As the abundance of license applications may delay an eventual retail program launch in the Bluegrass State, some industry stakeholders have expressed concerns about the integrity of the state’s medical cannabis license lottery process, according to Kentucky NORML.
Specifically, allegations surfaced about multistate cannabis operators “gaming” Kentucky’s lottery system by creating multiple limited liability companies (LLCs) under the same parent company to better their odds of winning a license, according to the cannabis reform advocacy group.
Kentucky NORML Deputy Director Lauren Bratcher issued a press release Sept. 1 to address these “misconceptions” and to reaffirm the program’s commitment to fairness and transparency.
“While larger operators may create multiple LLCs for operational purposes, this does not give them an unfair advantage in the licensing lottery,” according to the release. “The system is designed to ensure fairness, with each LLC being subject to the same rules and regulations.”
OMC Director Sam Flynn reaffirmed the integrity of the office’s system.
“We require in these regulations them to provide us their ownership, their corporate structure, and they have to explicitly disclose whether they have a parent of any kind,” he said in the Kentucky NORML release. “Through these mechanisms, we’re able to determine whether there is a parent company, and because we define the parent as the applicant, in that case, the parent company can’t, in a sense, you know, load the lottery with multiple applications.”
In addition, Kentucky’s medical cannabis program put safeguards in place to prevent “application stacking,” where companies submit multiple applications under different names or shell entities to increase their chances of winning a license, according to Kentucky NORML.
For Kentucky’s initial application period that closed Aug. 31, prospective business entrepreneurs could not apply for more than one license type—the state does not permit vertically integrated operations from the program onset. However, according to state guidelines, applicants were allowed to submit multiple applications within one license type.

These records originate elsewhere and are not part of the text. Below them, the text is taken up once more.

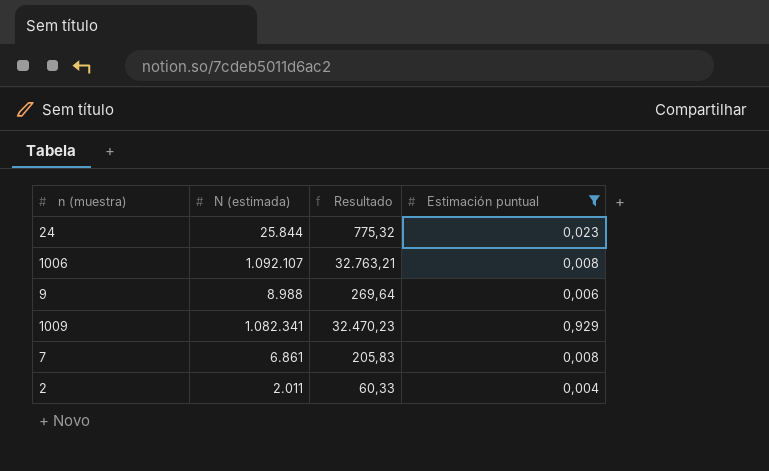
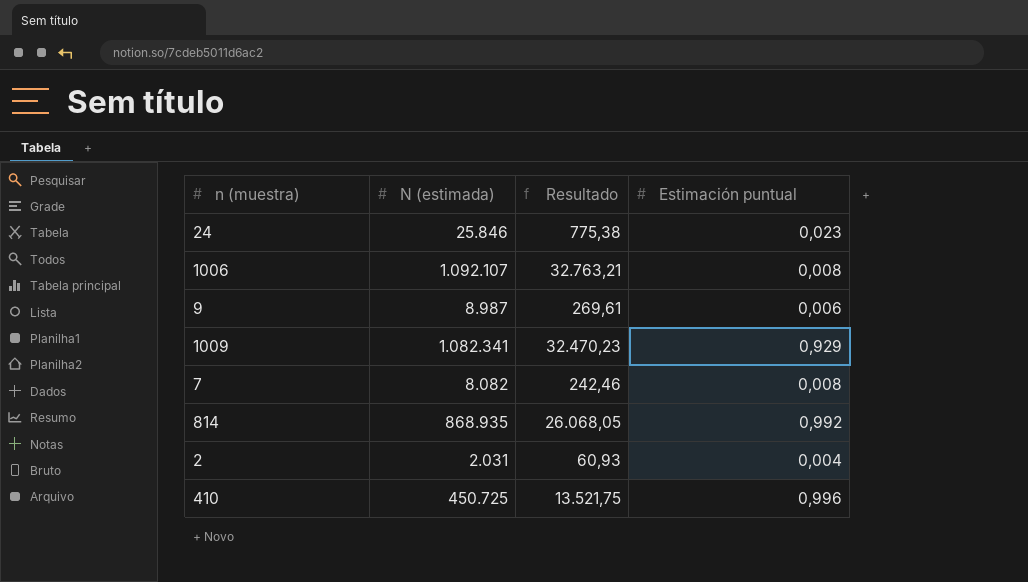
filter: Estimación puntual <= 0,929 -> none
24 | N (estimada): 25.844 -> 25.846
24 | Resultado: 775,32 -> 775,38
9 | N (estimada): 8.988 -> 8.987
9 | Resultado: 269,64 -> 269,61
7 | N (estimada): 6.861 -> 8.082
7 | Resultado: 205,83 -> 242,46
2 | N (estimada): 2.011 -> 2.031
2 | Resultado: 60,33 -> 60,93

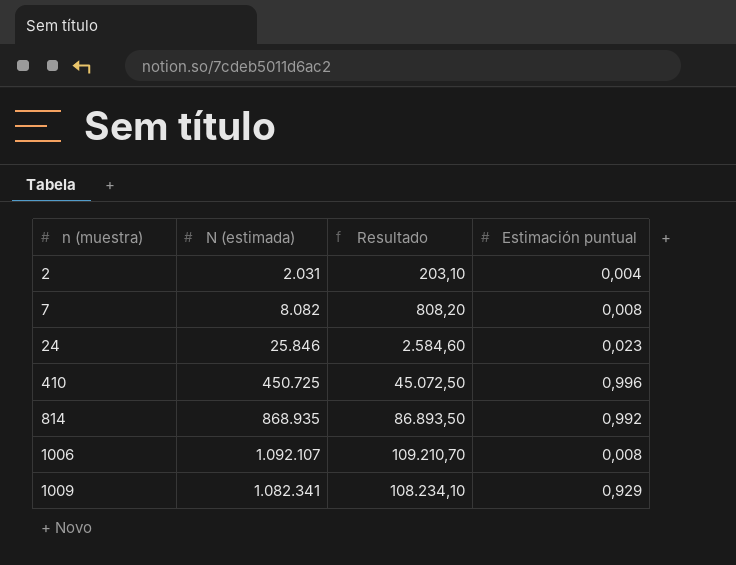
row order: none -> n (muestra) ascending
column Resultado | formula: [N (estimada)] * 0,03 -> [N (estimada)] * 0,1
row 9: 8.987 | 269,61 | 0,006 -> none

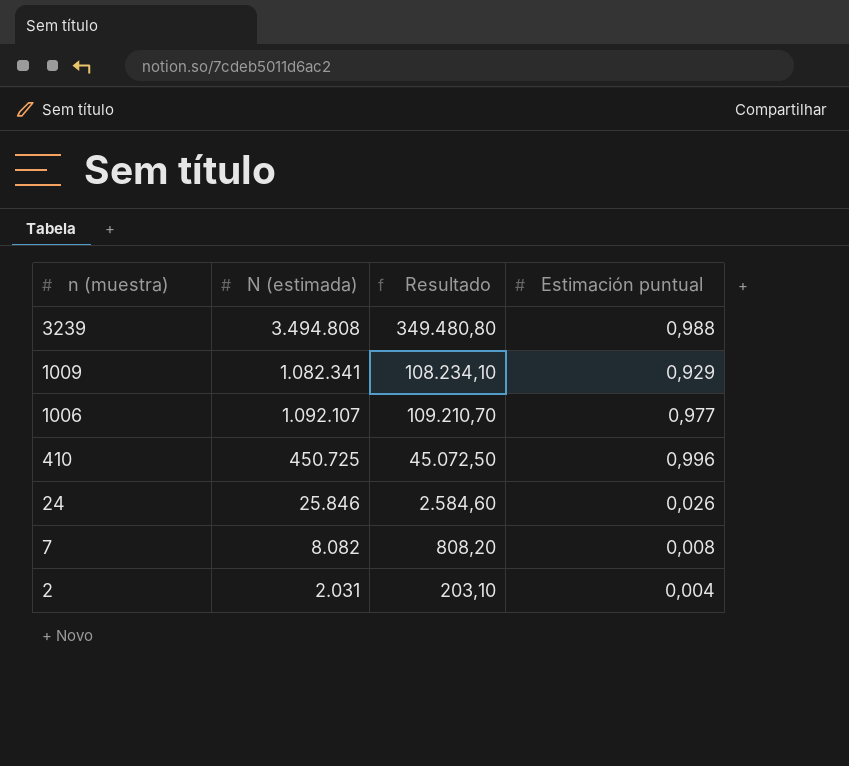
row order: n (muestra) ascending -> n (muestra) descending
row 814: 868.935 | 86.893,50 | 0,992 -> none
row 3239: none -> 3.494.808 | 349.480,80 | 0,988
1006 | Estimación puntual: 0,008 -> 0,977
24 | Estimación puntual: 0,023 -> 0,026

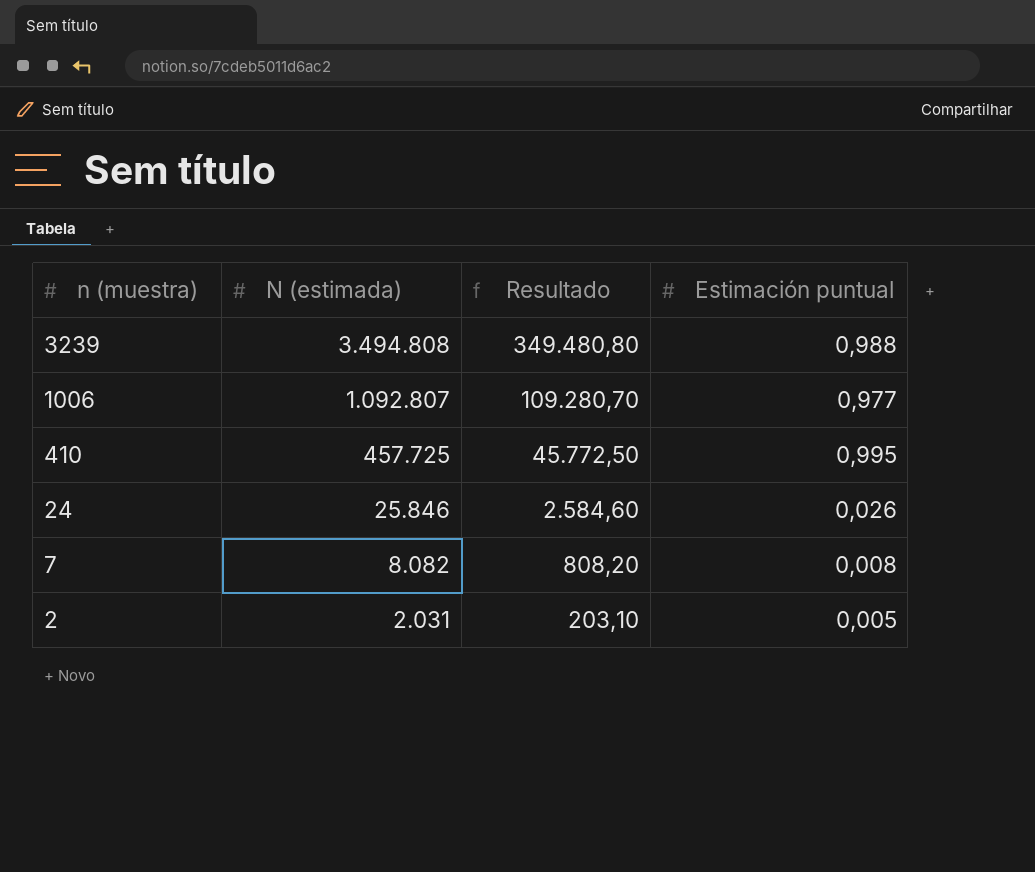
row 1009: 1.082.341 | 108.234,10 | 0,929 -> none
1006 | N (estimada): 1.092.107 -> 1.092.807
1006 | Resultado: 109.210,70 -> 109.280,70
410 | N (estimada): 450.725 -> 457.725
410 | Resultado: 45.072,50 -> 45.772,50
410 | Estimación puntual: 0,996 -> 0,995
2 | Estimación puntual: 0,004 -> 0,005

In other words, applicants were allowed to apply for multiple dispensary licenses but could only submit one application per region. In addition, applicants were allowed to apply for multiple cultivation licenses but could only submit one application per cultivation tier.
“We launched this program with a goal to ensure that our licensing process was transparent and provided everyone a fair shot at being a part of this new and exciting industry,” Beshear said. “Today, the results are clear. There is incredible, if not overwhelming interest, especially among Kentuckians. That’s proof that the program is going to meet its goals.”